**The problem:** Nothing but the lines from the one with "- Save post" down to the one with "Comments (Database Record)" should be returned, exactly and with both ends included, from the material below.

**Input data:**
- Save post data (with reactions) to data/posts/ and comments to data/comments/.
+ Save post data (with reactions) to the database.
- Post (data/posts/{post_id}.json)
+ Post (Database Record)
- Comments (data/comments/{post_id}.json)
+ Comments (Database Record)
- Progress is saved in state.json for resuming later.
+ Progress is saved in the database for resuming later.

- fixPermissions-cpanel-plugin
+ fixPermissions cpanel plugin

==

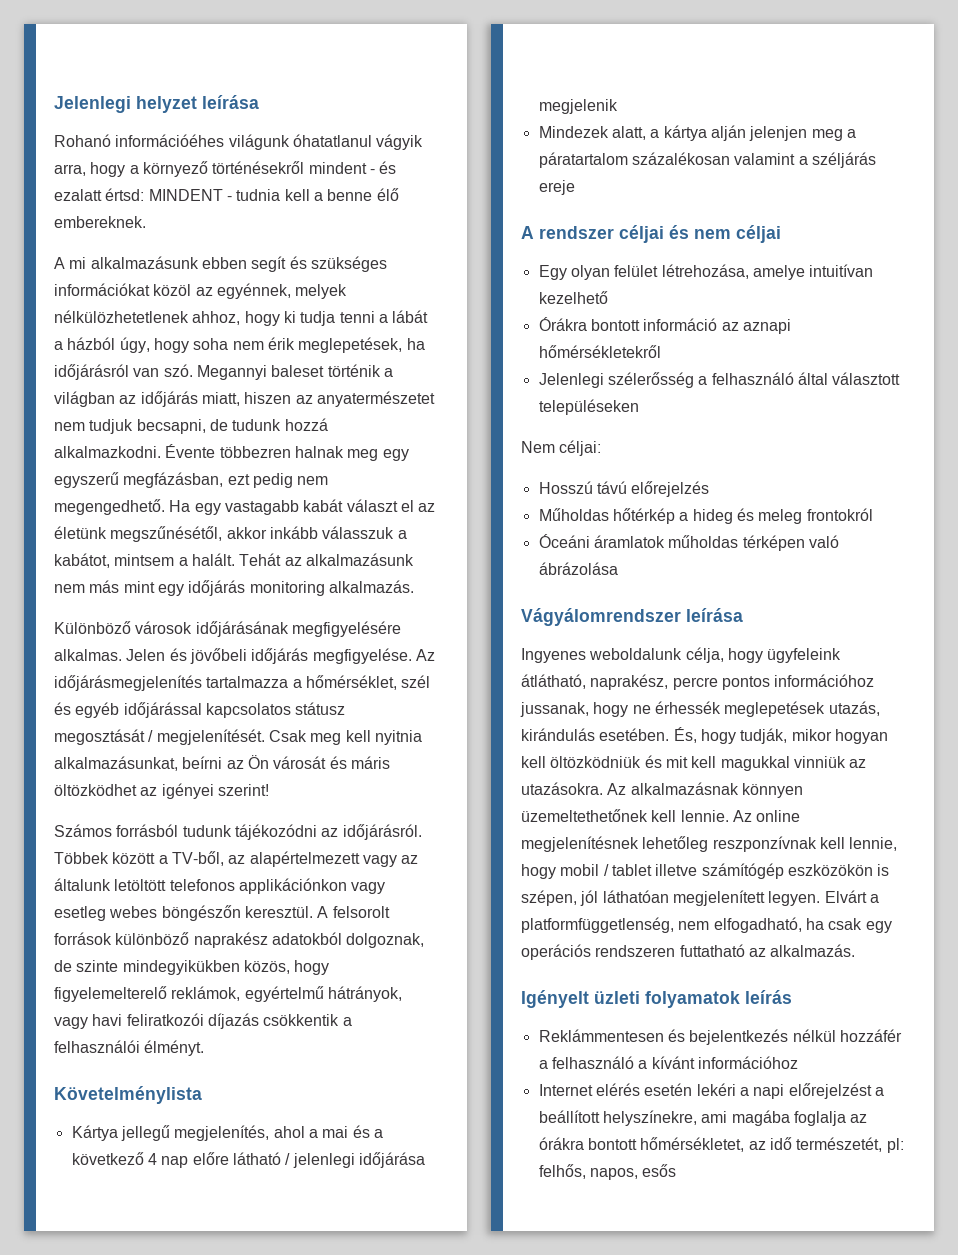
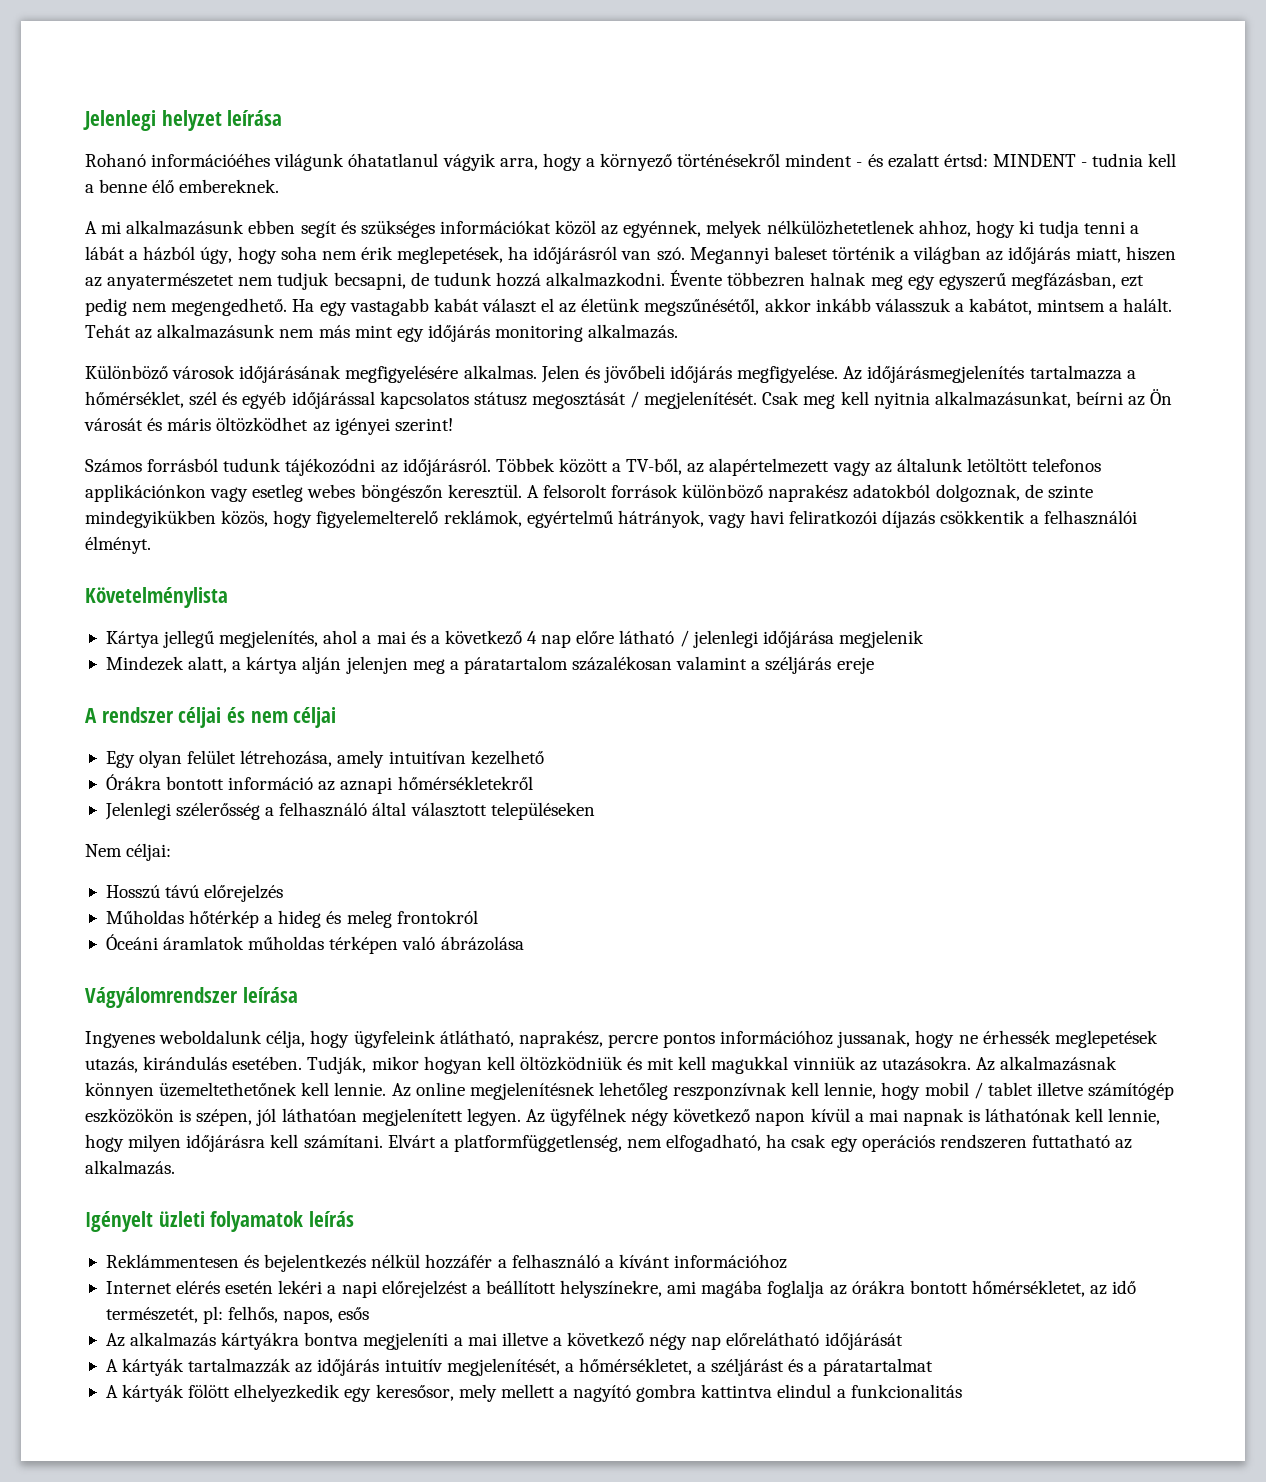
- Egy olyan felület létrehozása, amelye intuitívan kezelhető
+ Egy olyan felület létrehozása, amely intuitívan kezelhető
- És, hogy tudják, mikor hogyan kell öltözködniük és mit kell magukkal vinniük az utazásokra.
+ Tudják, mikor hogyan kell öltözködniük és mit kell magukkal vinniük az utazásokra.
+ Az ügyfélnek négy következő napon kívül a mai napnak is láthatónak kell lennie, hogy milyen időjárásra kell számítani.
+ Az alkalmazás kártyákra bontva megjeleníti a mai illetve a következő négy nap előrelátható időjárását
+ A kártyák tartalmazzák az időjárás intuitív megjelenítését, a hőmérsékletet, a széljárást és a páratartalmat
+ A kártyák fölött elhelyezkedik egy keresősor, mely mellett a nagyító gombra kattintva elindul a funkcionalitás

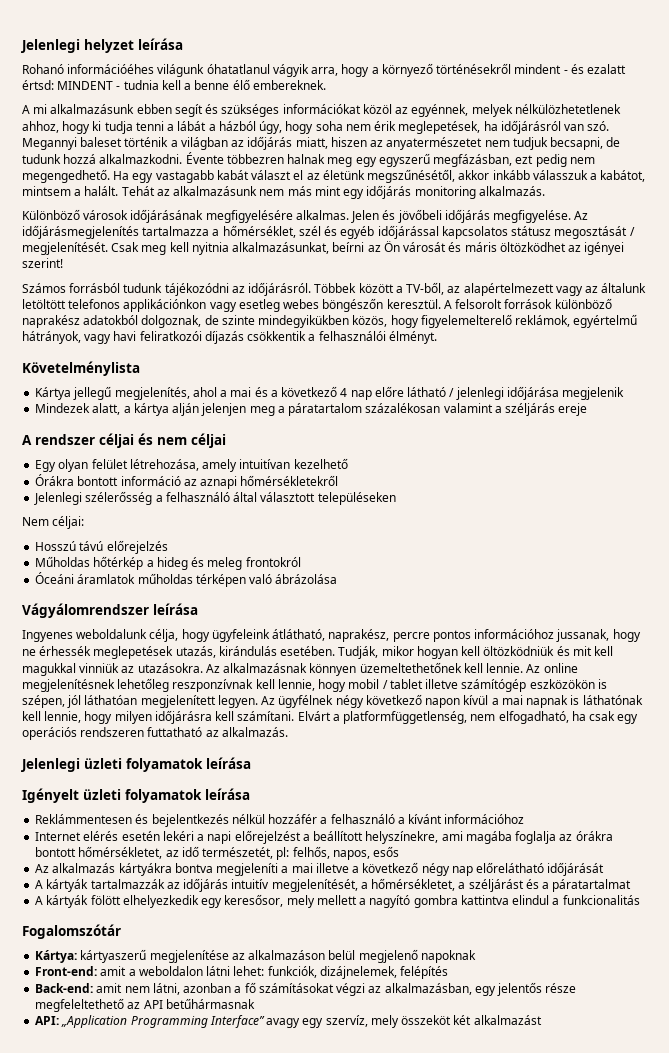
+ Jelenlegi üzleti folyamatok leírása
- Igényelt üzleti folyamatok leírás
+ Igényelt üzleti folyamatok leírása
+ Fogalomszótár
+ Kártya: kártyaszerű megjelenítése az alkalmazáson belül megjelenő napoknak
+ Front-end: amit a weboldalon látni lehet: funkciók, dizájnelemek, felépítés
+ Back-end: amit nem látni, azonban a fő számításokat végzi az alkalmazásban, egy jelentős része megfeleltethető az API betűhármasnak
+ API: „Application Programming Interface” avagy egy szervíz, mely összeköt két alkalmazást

**Answer for the task:**
- Save post data (with reactions) to data/posts/ and comments to data/comments/.
+ Save post data (with reactions) to the database.
- Post (data/posts/{post_id}.json)
+ Post (Database Record)
- Comments (data/comments/{post_id}.json)
+ Comments (Database Record)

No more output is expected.